Thursday, February 11, 2010
Are your toenails ready for summer?
One of the joys of spring is that the weather permits people to shed their heavy shoes and wear sandals. However, if you suffer from a fungal infection in your toenail(s), exposing your toenails to the public is probably the last thing in the world you’re interested in doing.
If you have a toenail fungus, you know what it looks like, and you don’t like it. Toenails that are infected become dark, thick and crumbly. Quite often, the toenails can reach a point where they are thicker than long. There are other causes of toenail discoloration and thickening, and your doctor may perform tests to confirm a diagnosis of onychomycosis (the medical term for fungal infected toenails).
Fortunately, there are ways to correct and cure the problem, but you need to start the process now. I am aware of no treatment for onychomycosis that will solve the problem overnight. The underlying problems in treating this disease are that first, the fungus that causes the infection is not conveniently located on the surface of the toenail – it is imbedded deep within the toenail. This makes it difficult for topical treatments and home remedies to effectively kill the fungus when they are applied to the surface of the toenail in all but the mildest cases. Second, once the fungus is killed, the toenail does not miraculously return to normal. What has to happen is that the toenail must be replaced by new nail growing out from its base. And since toenails grow slowly (when compared with fingernails), it can take many months for the new, clear, non-infected toenail to replace the infected portion of the toenail.
So, what is the best treatment available? What works? I have found that terbinafine (Lamisil) to be quite effective. It is a pill that is taken once daily for three months. As the medication is taken, it gradually becomes deposited into the toenails and fingernails. There, it can begin eliminating the fungus. What the patient sees is gradually clearing of the nail from the base as new toenail begins to grow.
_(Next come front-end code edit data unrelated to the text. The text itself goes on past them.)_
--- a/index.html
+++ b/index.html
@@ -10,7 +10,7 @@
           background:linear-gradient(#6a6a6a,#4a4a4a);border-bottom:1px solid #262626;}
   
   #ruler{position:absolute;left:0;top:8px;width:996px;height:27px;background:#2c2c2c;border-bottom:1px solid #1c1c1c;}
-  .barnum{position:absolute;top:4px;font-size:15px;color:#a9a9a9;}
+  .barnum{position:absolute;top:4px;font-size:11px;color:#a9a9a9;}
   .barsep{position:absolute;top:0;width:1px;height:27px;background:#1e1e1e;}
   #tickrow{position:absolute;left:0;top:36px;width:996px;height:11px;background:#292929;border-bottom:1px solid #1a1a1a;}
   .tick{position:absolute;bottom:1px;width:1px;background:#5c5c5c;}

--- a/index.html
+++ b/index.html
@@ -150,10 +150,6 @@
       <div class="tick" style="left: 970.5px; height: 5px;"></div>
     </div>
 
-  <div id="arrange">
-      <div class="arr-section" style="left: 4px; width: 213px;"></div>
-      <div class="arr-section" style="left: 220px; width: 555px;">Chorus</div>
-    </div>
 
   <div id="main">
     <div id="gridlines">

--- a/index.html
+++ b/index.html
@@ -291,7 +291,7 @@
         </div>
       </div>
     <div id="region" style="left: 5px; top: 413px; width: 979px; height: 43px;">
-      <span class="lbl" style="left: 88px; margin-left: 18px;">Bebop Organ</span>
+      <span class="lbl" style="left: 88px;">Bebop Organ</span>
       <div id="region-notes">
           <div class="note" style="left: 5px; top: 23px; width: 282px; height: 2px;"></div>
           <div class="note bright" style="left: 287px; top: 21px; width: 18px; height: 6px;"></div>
Certainly, any medication taken orally has the potential for side effects, but I have found side effects with terbinafine to be quite infrequent, and they go away when the medication is discontinued. For patients with a history of liver disease, this is not the medication for you. Perhaps the most limiting side effect in the past was the cost. A three month course of treatment used to be upwards of $1200. A few years ago, the medication became available in a generic form. In our area, we have found three pharmacies that offer terbinafine for just $10 for the three month course of treatment!
So, if you are not happy with the appearance of your toenails, or if they are causing discomfort, see your podiatrist. Most likely, there are treatments available that can greatly improve your condition!